(INSTRUCTIONS TO FOLLOW): Search the data for the word "BLACK" and copy each line that has it.

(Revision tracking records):
[Start of section]
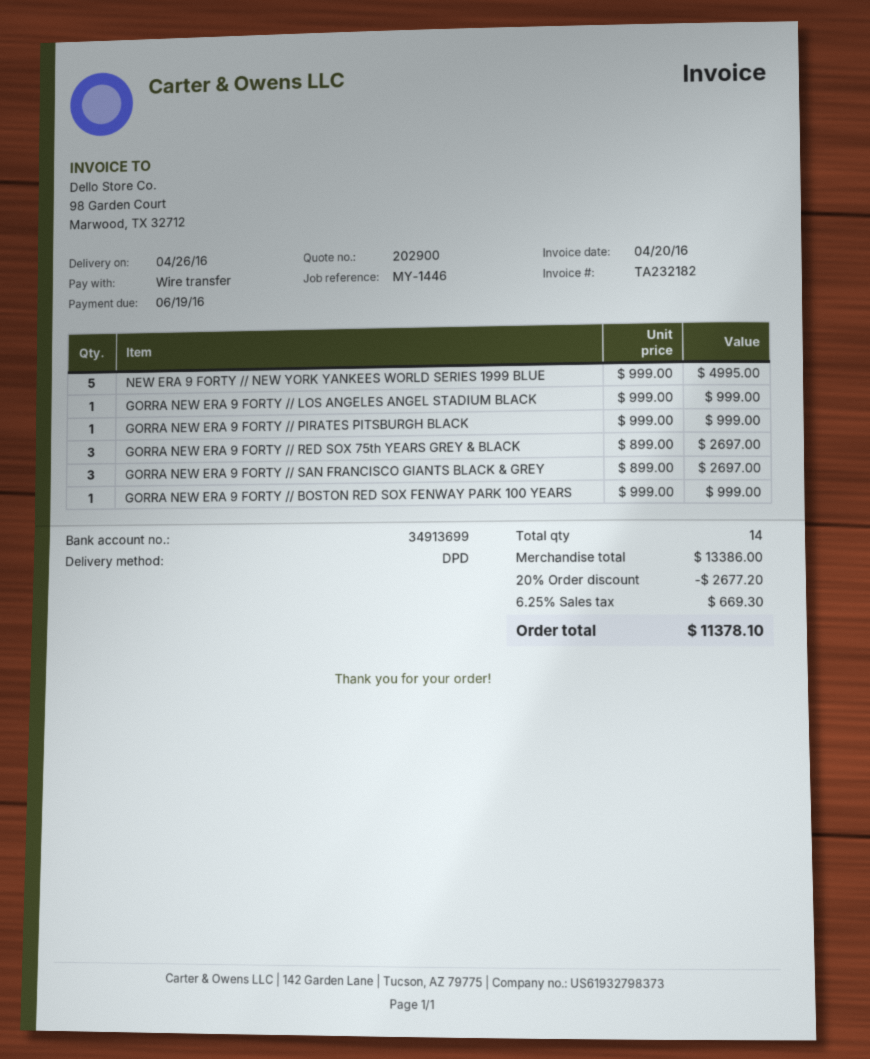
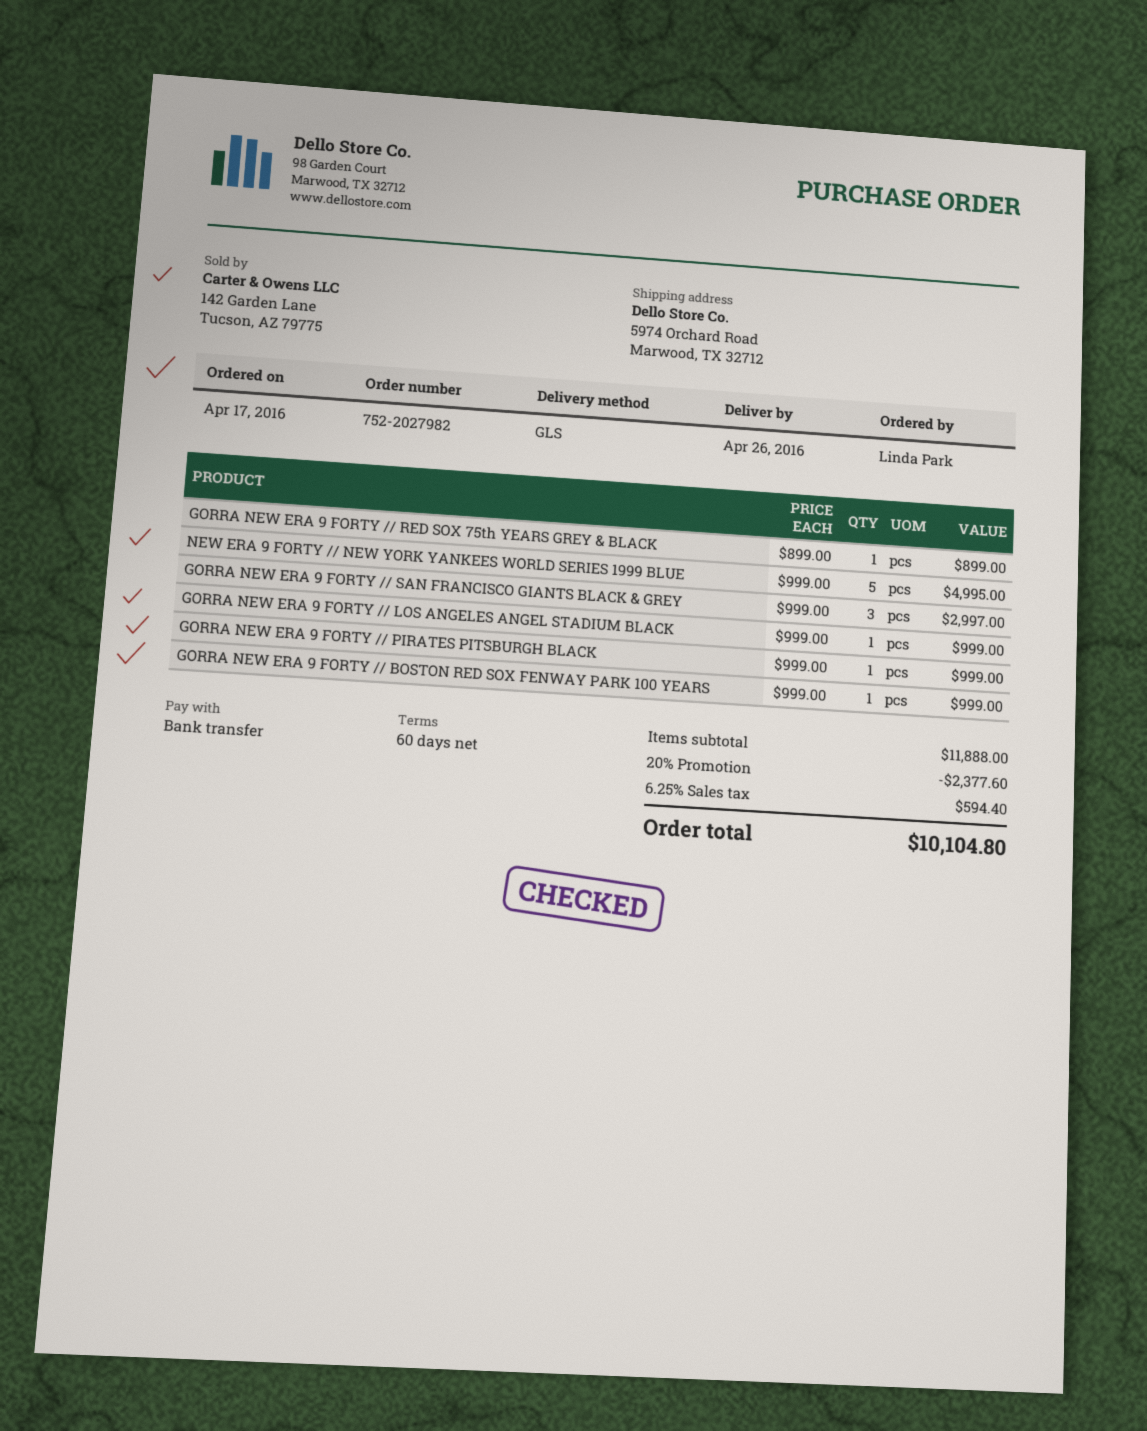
shipping method: DPD -> GLS
GORRA NEW ERA 9 FORTY // RED SOX 75th YEARS GREY & BLACK: 3 x 899.00 = 2697.00 -> 1 x 899.00 = 899.00
GORRA NEW ERA 9 FORTY // SAN FRANCISCO GIANTS BLACK & GREY: 3 x 899.00 = 2697.00 -> 3 x 999.00 = 2997.00
subtotal: 13386.00 -> 11888.00
discount: 20% = 2677.20 -> 20% = 2377.60
tax: 6.25% = 669.30 -> 6.25% = 594.40
total: 11378.10 -> 10104.80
[End of section]
(EXERCISE OUTPUT):
GORRA NEW ERA 9 FORTY // RED SOX 75th YEARS GREY & BLACK: 3 x 899.00 = 2697.00 -> 1 x 899.00 = 899.00
GORRA NEW ERA 9 FORTY // SAN FRANCISCO GIANTS BLACK & GREY: 3 x 899.00 = 2697.00 -> 3 x 999.00 = 2997.00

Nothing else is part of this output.